Beginning with the line that contains "html: <div> <div>", reproduce every line through the end of the records below exactly, and leave the pictures out.

--- Supplied data ---

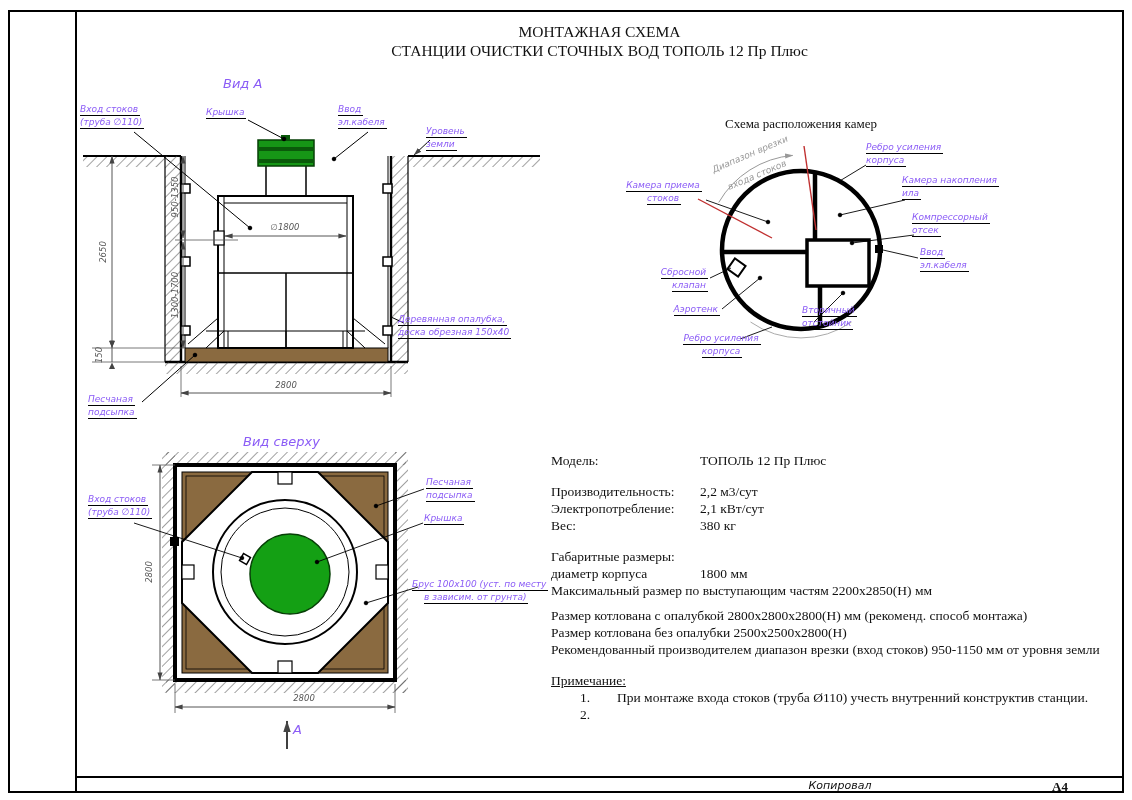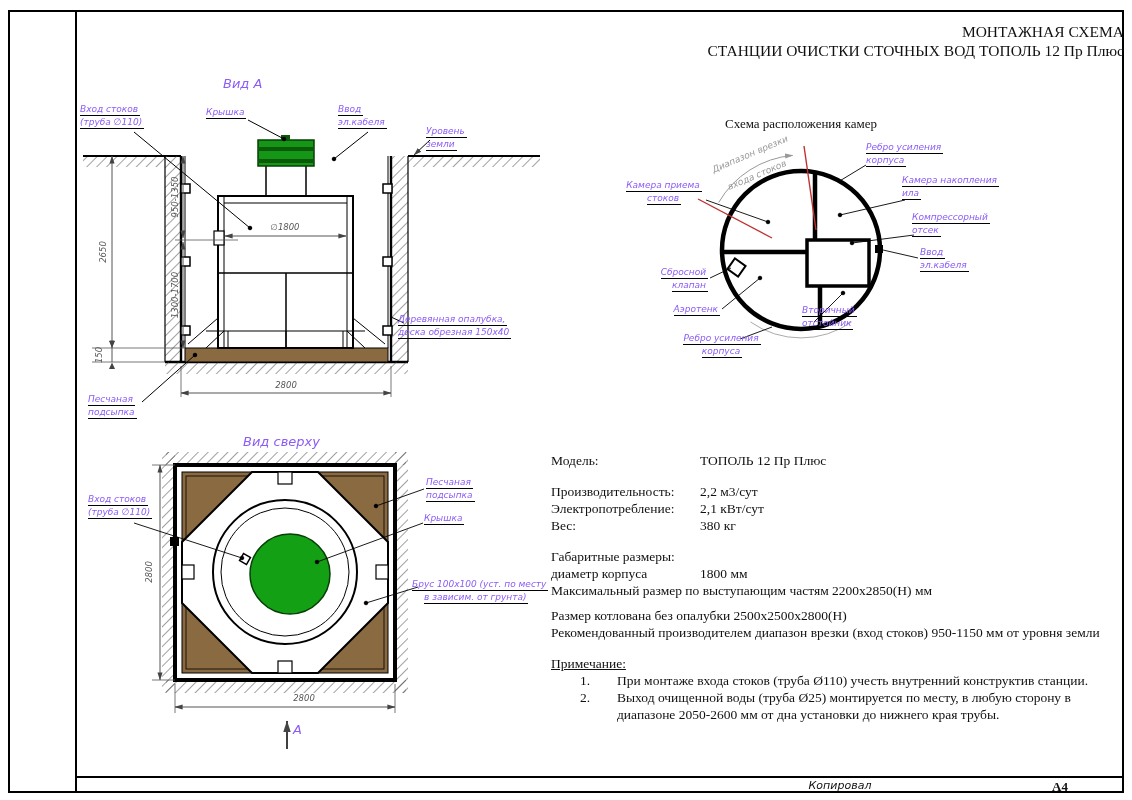"МОНТАЖНАЯ СХЕМА" .title { text-align: right -> center }
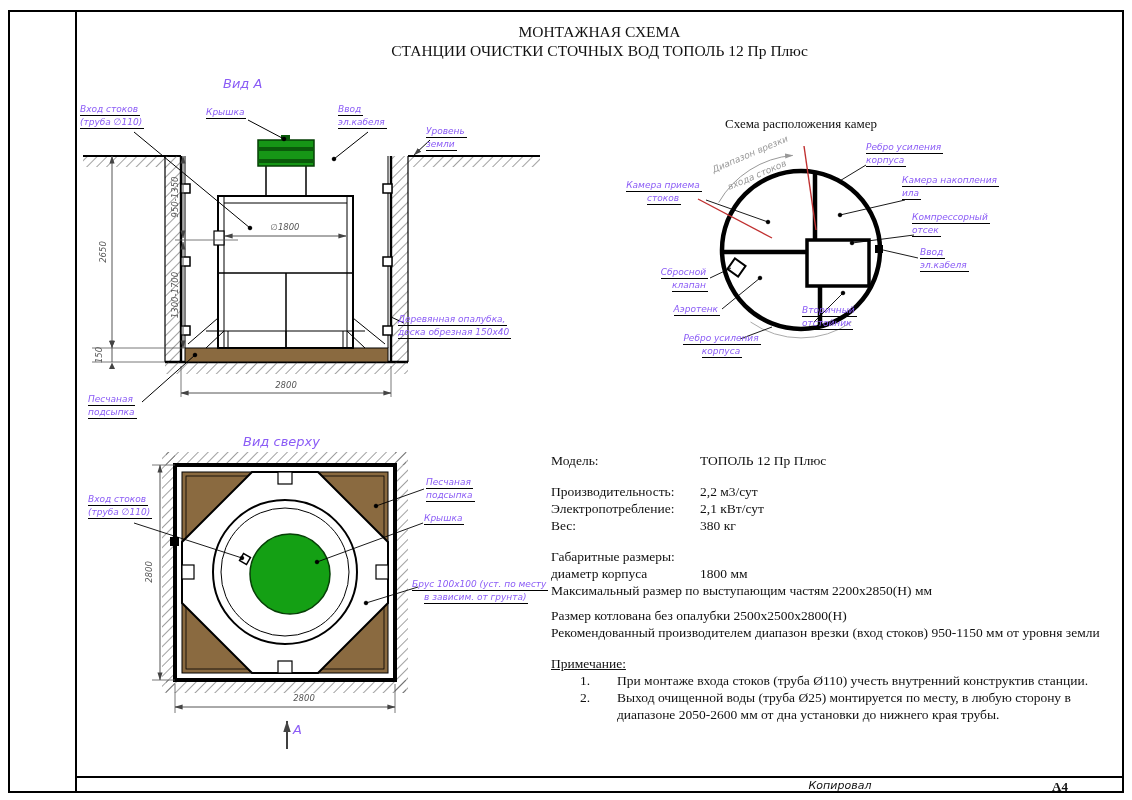"Размер котлована с опалубкой" div { html: none -> <div>Размер котлована с опалубкой 2800х2800х2800(Н) мм (рекоменд. способ монтажа)</div> }
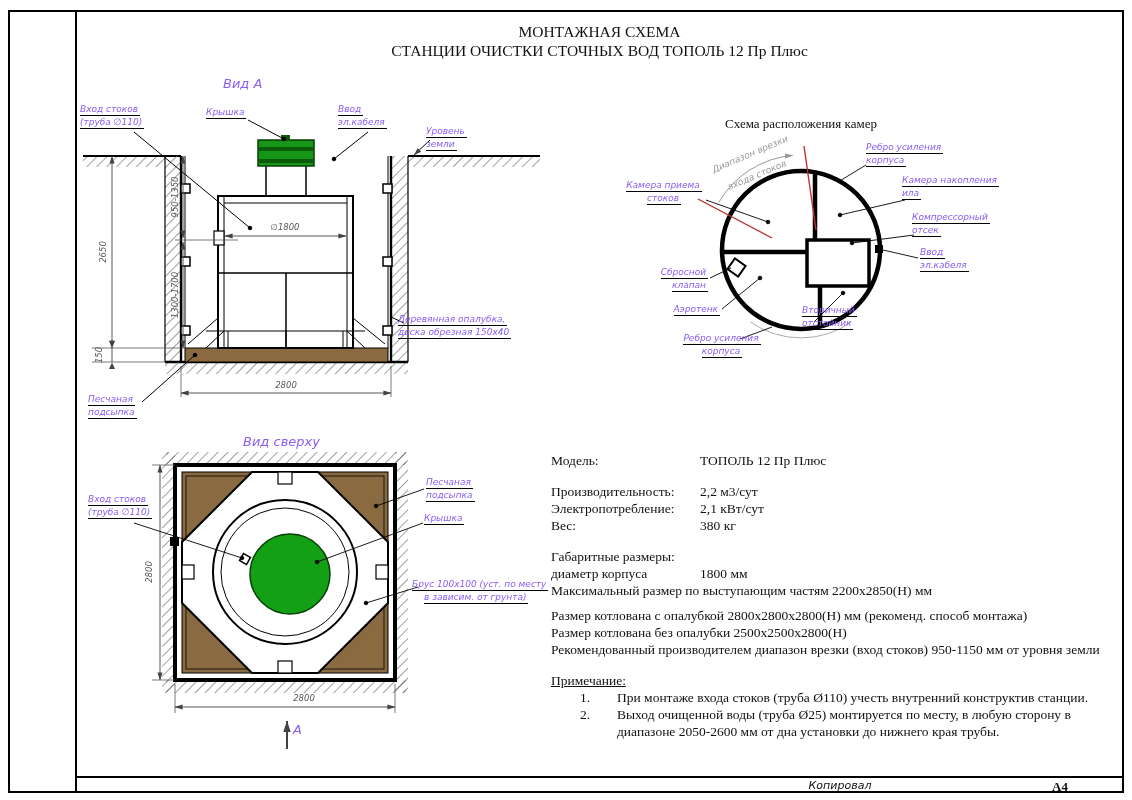"Выход очищенной воды (труба Ø25)" span.ntext { html: <span>Выход очищенной воды (труба Ø25) монтируется по месту, в любую сторону в диапазоне 2050-2600 мм от дна установки до нижнего края трубы.</span> -> none }
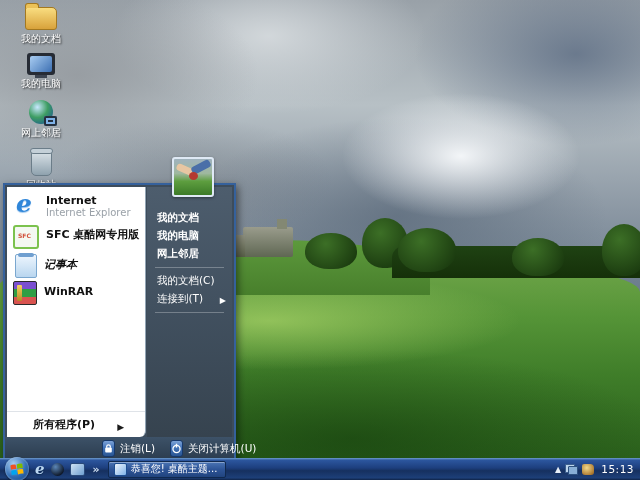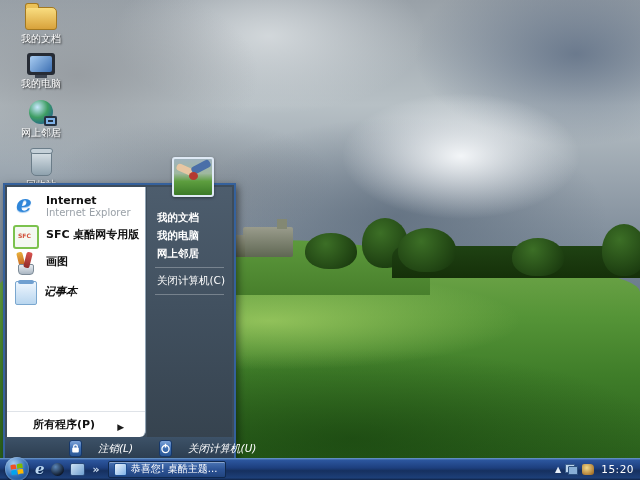"画图" div.sm-item { html: <div> <div> <div></div> </div> <div>画图</div> </div> -> none }
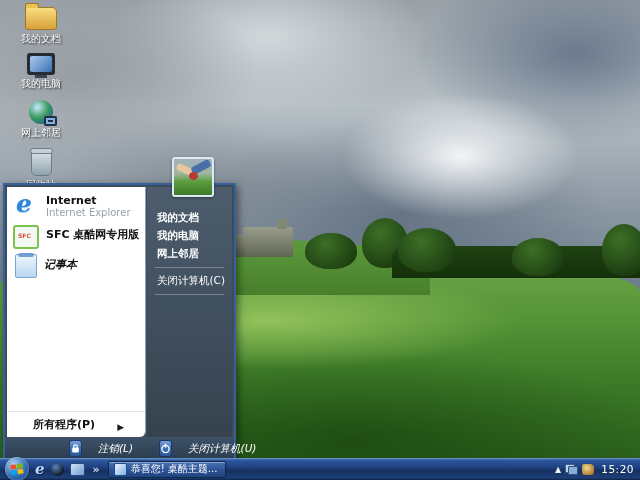"关闭计算机(C)" div.sm-ritem { text: 关闭计算机 -> 我的文档 }
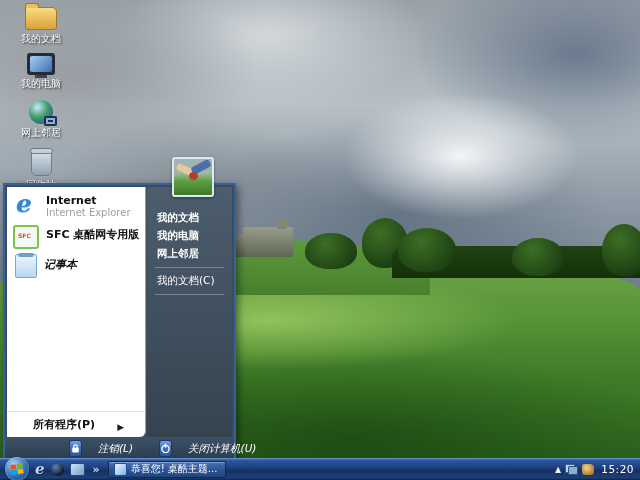"WinRAR" div.sm-item { html: none -> <div> <div></div> <div>WinRAR</div> </div> }
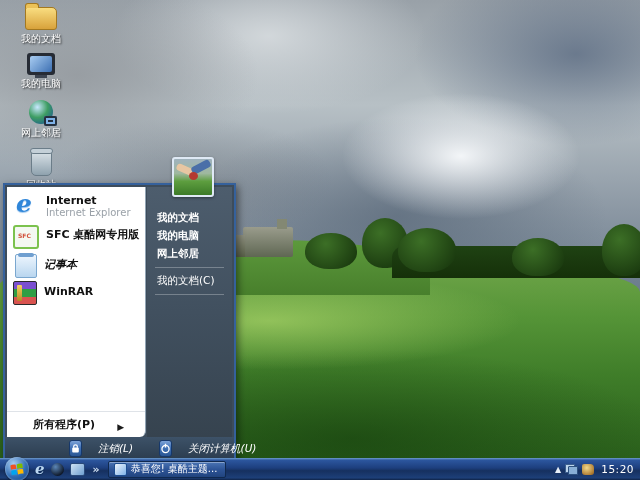"连接到(T)" div.sm-ritem { html: none -> <div> <span>连接到(T)</span> <span></span> <span></span> </div> }
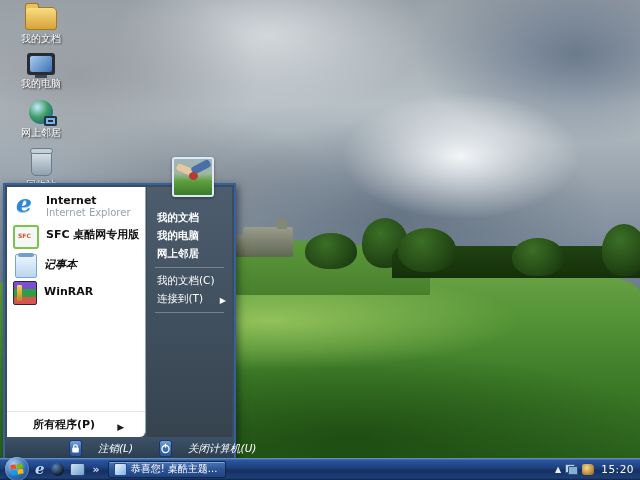"注销(L)" .sm-bottom { font-style: italic -> none; gap: 16px -> 5px; padding-left: 64px -> 97px }
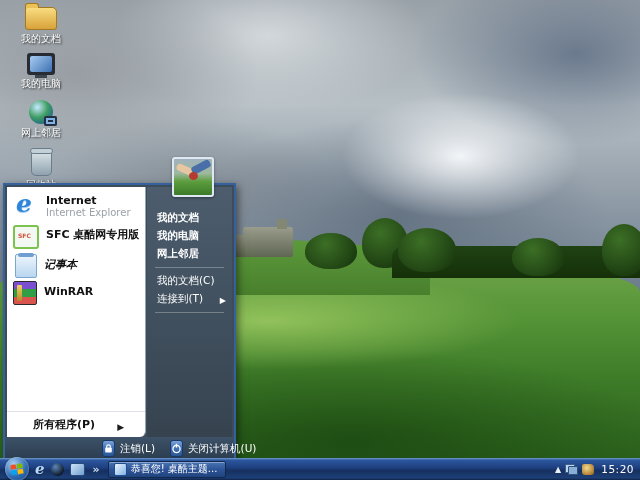"15:20" span.clock { text: 15:20 -> 15:13 }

---

■ **Result**
"画图" div.sm-item { html: <div> <div> <div></div> </div> <div>画图</div> </div> -> none }
"关闭计算机(C)" div.sm-ritem { text: 关闭计算机 -> 我的文档 }
"WinRAR" div.sm-item { html: none -> <div> <div></div> <div>WinRAR</div> </div> }
"连接到(T)" div.sm-ritem { html: none -> <div> <span>连接到(T)</span> <span></span> <span></span> </div> }
"注销(L)" .sm-bottom { font-style: italic -> none; gap: 16px -> 5px; padding-left: 64px -> 97px }
"15:20" span.clock { text: 15:20 -> 15:13 }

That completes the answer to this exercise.